Kulik then tried to make headway through the untamed Siberian forests, or taiga as the Russians call it, but was forced to turn back after heavy snowdrifts almost froze the horses to death. For three days Kulik was forced to remain in the snow-bound village of Vanavara, but during this period he interviewed many of the Evenki hunters who had witnessed the Siberian fireball's arrival on this planet.
The tales of the sky being ripped open by a falling sun and of a great thunder shaking the ground made Kulik even more eager to penetrate the taiga to find his holy grail. When the weather gradually improved, Kulik set out for the Tunguska Valley. When he finally reached the site of the mysterious explosion, he was almost speechless. From a ridge overlooking the scene, Kulik took out his notebook and scribbled down his first impressions of the damage wreaked by the cosmic vandal. Kulik wrote:
From our observation point no sign of forest can be seen, for everything has been devastated and burned, and around the edge of the dead area, the young, twenty-year-old forest growth has moved forward furiously, seeking sunshine and life. One has an uncanny feeling when one sees twenty to thirty-inch giant trees snapped across like twigs, and their tops hurled many yards away.
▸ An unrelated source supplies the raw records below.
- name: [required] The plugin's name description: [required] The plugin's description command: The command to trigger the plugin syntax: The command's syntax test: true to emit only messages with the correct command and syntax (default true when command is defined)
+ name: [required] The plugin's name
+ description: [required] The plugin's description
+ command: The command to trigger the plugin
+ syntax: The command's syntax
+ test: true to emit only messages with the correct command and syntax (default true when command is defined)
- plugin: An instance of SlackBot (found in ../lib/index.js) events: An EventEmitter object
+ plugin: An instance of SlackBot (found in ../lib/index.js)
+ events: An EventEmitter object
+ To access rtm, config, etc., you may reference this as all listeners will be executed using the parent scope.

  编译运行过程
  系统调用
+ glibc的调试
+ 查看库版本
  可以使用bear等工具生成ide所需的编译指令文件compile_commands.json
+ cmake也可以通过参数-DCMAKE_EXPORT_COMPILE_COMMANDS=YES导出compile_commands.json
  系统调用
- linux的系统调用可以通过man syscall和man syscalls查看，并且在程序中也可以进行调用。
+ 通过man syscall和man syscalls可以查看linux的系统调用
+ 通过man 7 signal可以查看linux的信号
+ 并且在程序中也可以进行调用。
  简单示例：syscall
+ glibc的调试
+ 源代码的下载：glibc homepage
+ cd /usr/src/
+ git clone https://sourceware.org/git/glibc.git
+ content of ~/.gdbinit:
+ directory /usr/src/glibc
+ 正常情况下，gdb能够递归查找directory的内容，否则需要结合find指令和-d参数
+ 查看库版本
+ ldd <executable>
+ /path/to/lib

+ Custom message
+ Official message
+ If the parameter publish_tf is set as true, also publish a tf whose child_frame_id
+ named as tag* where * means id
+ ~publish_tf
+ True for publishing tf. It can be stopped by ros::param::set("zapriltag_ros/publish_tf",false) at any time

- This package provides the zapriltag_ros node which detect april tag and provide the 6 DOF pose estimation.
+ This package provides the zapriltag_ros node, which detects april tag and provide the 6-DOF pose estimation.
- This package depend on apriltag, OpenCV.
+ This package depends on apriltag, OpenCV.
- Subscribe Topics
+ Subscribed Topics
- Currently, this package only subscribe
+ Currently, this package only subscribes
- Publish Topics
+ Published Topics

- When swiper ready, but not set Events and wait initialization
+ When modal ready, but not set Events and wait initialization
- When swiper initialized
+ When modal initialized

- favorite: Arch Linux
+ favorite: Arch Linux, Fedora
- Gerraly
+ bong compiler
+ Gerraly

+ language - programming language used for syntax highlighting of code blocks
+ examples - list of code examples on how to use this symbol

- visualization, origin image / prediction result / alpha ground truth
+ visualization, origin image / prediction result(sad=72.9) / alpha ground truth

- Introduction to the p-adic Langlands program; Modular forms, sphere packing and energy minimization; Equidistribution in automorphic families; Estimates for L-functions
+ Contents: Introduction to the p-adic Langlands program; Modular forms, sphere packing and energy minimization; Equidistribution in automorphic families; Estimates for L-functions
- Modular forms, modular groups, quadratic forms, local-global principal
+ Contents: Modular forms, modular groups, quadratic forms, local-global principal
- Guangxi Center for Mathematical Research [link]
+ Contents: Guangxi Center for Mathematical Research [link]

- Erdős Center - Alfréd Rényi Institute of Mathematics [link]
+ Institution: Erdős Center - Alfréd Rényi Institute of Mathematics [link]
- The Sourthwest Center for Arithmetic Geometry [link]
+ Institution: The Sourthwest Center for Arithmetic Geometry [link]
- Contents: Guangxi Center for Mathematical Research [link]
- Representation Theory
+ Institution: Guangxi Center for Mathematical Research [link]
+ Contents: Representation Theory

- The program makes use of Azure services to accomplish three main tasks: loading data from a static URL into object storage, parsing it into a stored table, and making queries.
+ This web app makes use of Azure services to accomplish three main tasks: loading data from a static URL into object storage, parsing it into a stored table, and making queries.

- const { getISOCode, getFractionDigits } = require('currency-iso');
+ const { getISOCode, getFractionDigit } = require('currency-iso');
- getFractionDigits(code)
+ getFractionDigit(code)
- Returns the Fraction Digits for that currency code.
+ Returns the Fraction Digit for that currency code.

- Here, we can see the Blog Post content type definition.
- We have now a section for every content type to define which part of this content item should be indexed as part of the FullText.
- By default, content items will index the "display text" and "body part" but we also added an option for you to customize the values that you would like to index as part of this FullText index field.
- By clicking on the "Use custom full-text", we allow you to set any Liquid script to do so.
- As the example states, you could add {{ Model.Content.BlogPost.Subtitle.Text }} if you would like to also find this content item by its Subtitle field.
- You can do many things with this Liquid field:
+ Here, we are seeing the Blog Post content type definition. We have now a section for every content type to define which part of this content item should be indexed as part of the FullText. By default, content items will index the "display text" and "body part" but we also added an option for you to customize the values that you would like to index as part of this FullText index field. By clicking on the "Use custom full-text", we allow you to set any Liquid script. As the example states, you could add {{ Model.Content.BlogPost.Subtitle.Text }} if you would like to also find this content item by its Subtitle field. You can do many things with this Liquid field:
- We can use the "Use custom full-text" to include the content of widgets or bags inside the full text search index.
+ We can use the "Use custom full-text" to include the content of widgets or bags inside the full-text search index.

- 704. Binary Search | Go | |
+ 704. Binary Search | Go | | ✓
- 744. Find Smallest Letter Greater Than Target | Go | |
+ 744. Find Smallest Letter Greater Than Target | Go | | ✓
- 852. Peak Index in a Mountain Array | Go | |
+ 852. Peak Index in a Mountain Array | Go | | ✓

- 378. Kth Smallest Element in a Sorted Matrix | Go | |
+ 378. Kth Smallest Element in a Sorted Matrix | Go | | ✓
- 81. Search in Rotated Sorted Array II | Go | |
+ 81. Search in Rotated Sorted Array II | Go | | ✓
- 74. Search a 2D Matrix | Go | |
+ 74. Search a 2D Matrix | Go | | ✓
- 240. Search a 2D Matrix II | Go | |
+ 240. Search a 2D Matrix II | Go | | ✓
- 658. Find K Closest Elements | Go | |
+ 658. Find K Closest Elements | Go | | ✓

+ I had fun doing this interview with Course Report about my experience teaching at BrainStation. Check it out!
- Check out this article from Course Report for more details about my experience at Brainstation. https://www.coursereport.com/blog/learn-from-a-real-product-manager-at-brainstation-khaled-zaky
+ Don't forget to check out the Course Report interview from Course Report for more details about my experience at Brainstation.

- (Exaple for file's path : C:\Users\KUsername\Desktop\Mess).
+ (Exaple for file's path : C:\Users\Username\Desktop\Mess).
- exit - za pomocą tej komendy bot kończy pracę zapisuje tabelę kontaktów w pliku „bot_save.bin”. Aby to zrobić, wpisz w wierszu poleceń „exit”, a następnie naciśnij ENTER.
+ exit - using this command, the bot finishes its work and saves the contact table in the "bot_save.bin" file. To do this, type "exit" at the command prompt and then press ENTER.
Kulik then proceeded towards the felled forest, but two of the guides who had taken him and his assistants to the area refused to go any further. The guides told the bemused scientist that there was something or someone still lurking about in the area. Kulik thought the guides were superstitious fools, but they told him that strange things had been seen at twilight in the shadows of the dead taiga.
The guides returned home and Kulik fortunately met a few bold members of the Evenki tribe, who took him and the researchers further into the taiga. By June, Kulik and his men had reached the middle of the explosion site, where uprooted trees were scattered from the centre of the blast like the tangled spokes of a wheel. There were no signs of a crater.
Kulik realised that the explosion had occurred above ground. The Evenki tribesmen seemed to become very uneasy in the middle of the devastation zone, and started to talk about a supernatural presence in the area. But Kulik didn't have time to listen to such irrartional ramblings of the nomads; he had limited time to collect data for his friends back home at the Russian Academy of Sciences. There were three further expeditions to the site of the Tunguska explosion, all of them headed by Kulik. In 1941, Hitler attacked Russia. The 58-year-old Leonid Kulik volunteered to defend Moscow, but was wounded by the Nazis. He was captured by German troops and thrown in a prison camp where he died from his wounds.
The next three expeditions to the Tunguska Valley in 1958, 1961 and 1962 were led by the Soviet geochemist Kirill Florensky, who used a helicopter to survey and chart the blast area. Florensky's team sifted the soil in the area and discovered a narrow strip of dust which was of extraterrestrial origin. The dust consisted of magnetic iron oxide (magnetite) and minute glassy droplets of heat-fused rock. Florensky carefully checked the radiation levels at the site, but the only radioactivity present seemed to be from the fallout which had drifted into the area from distant Soviet H-bomb tests.